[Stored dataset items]
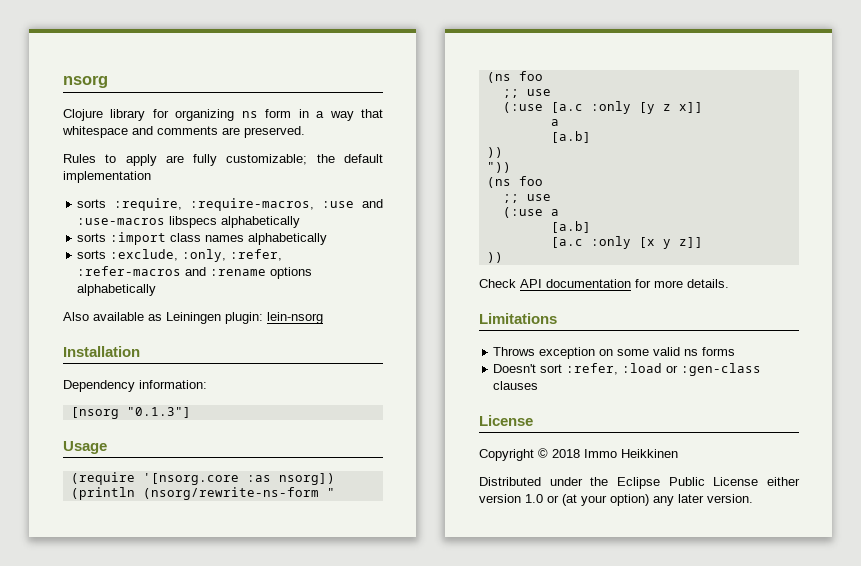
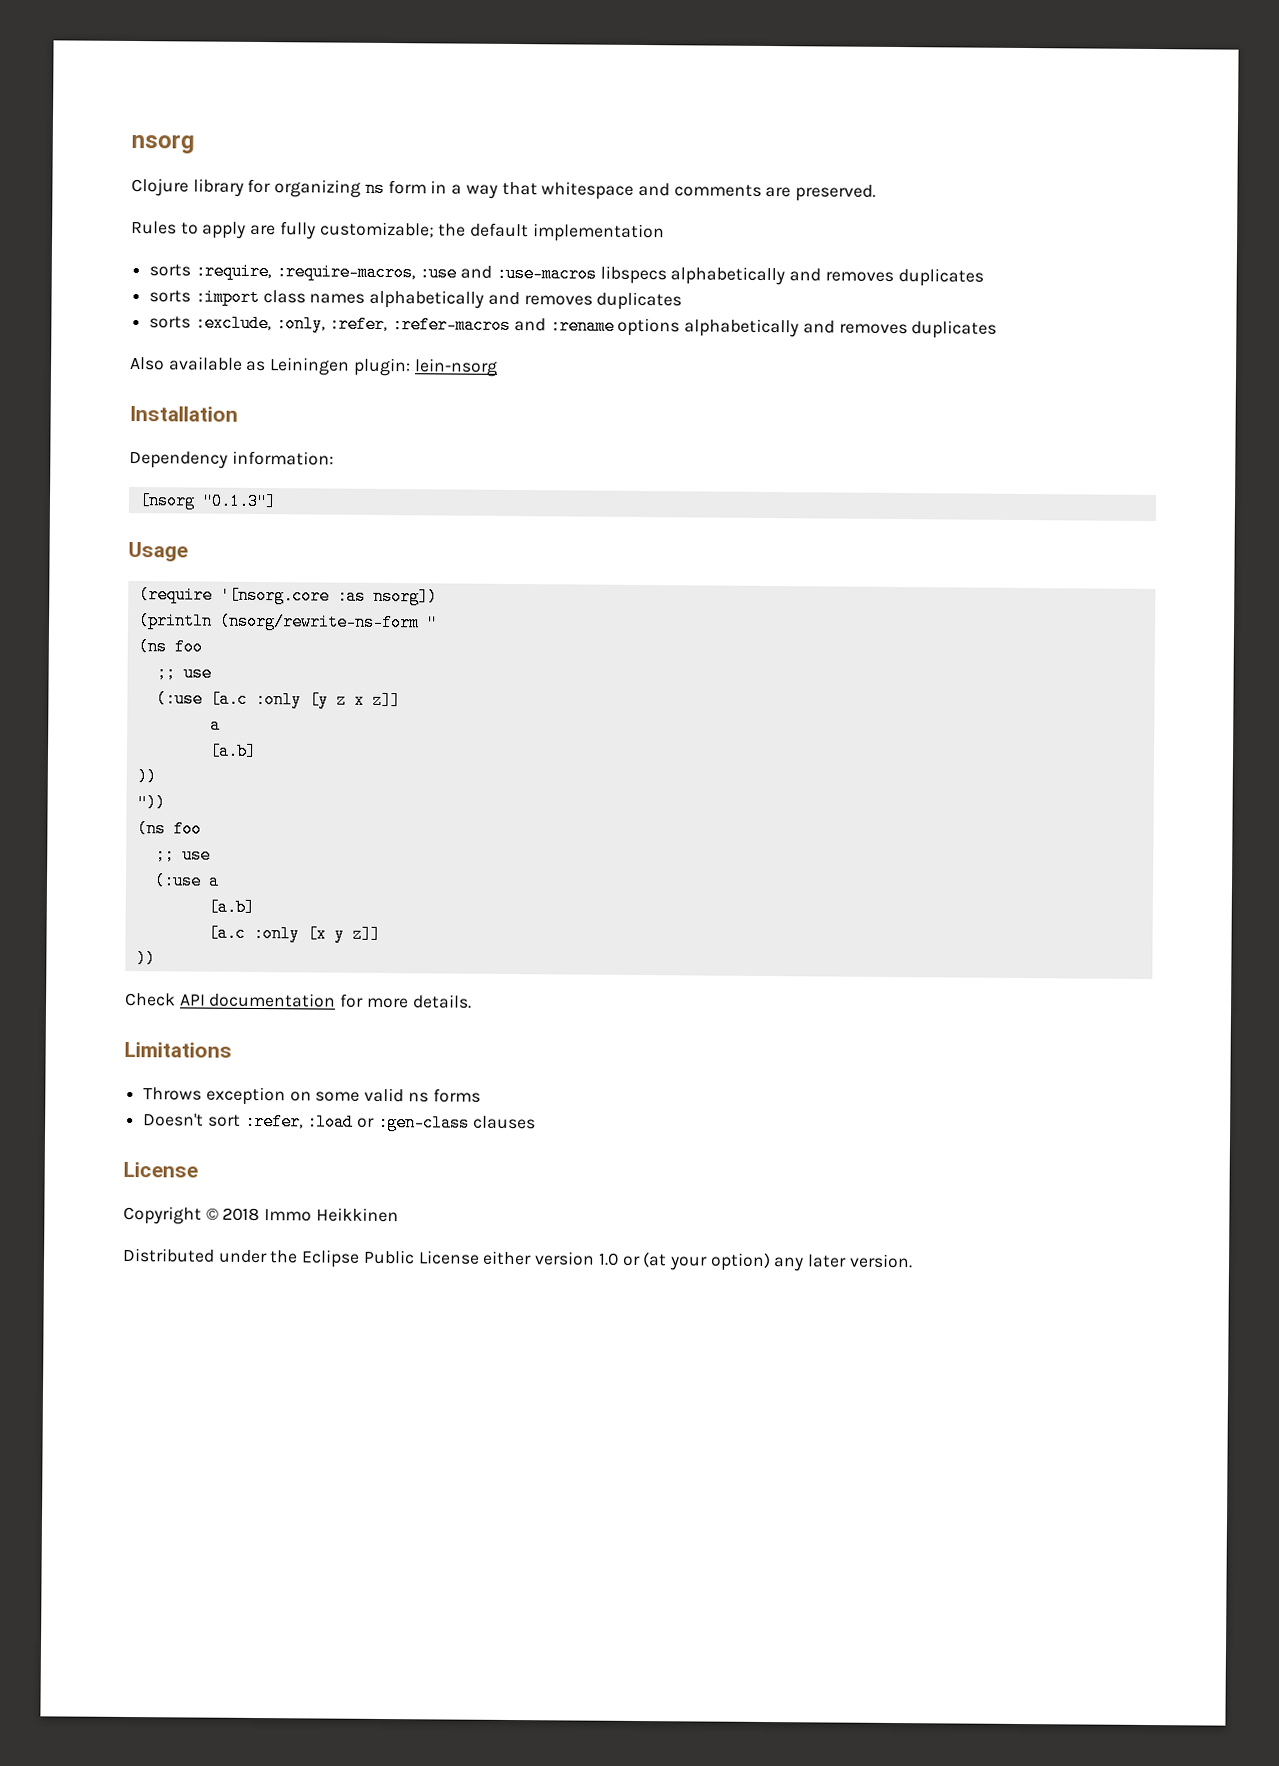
- sorts :require, :require-macros, :use and :use-macros libspecs alphabetically
+ sorts :require, :require-macros, :use and :use-macros libspecs alphabetically and removes duplicates
- sorts :import class names alphabetically
+ sorts :import class names alphabetically and removes duplicates
- sorts :exclude, :only, :refer, :refer-macros and :rename options alphabetically
+ sorts :exclude, :only, :refer, :refer-macros and :rename options alphabetically and removes duplicates
- (:use [a.c :only [y z x]]
+ (:use [a.c :only [y z x z]]

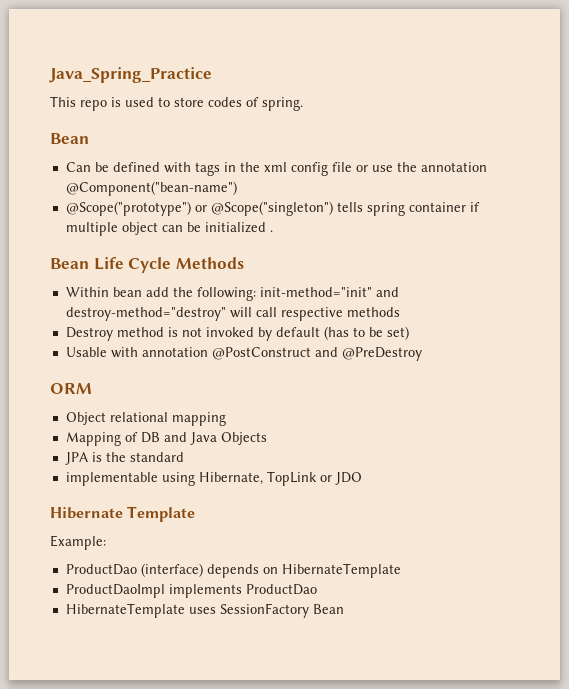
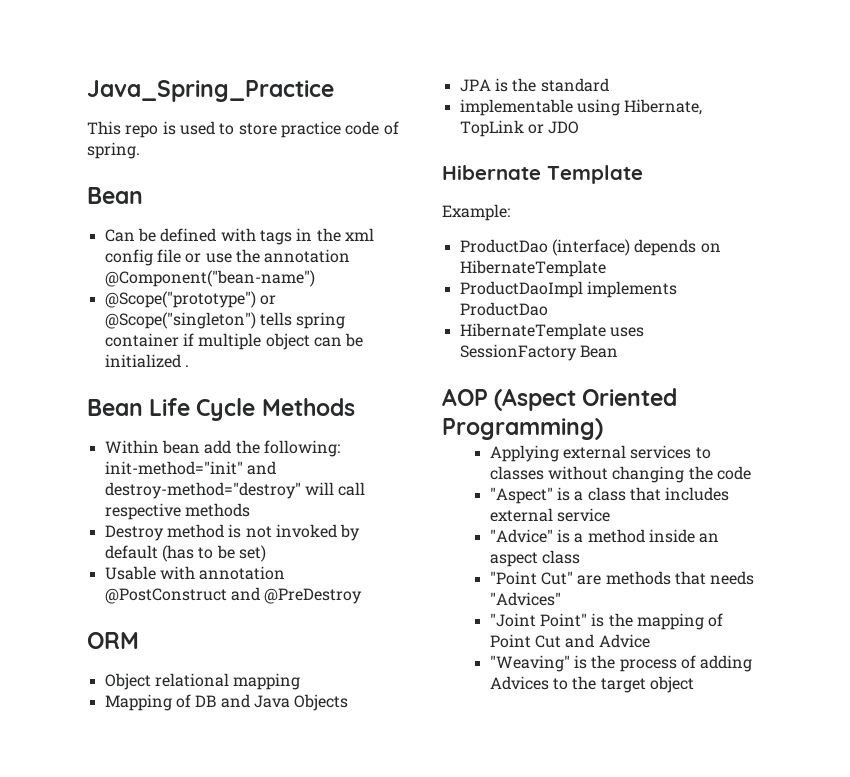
- This repo is used to store codes of spring.
+ This repo is used to store practice code of spring.
+ AOP (Aspect Oriented Programming)
+ Applying external services to classes without changing the code
+ "Aspect" is a class that includes external service
+ "Advice" is a method inside an aspect class
+ "Point Cut" are methods that needs "Advices"
+ "Joint Point" is the mapping of Point Cut and Advice
+ "Weaving" is the process of adding Advices to the target object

# EXERCISE DIRECTIONS
The answer must be all the lines above that hold the word "used".

# TASK SOLUTION
- This repo is used to store codes of spring.
+ This repo is used to store practice code of spring.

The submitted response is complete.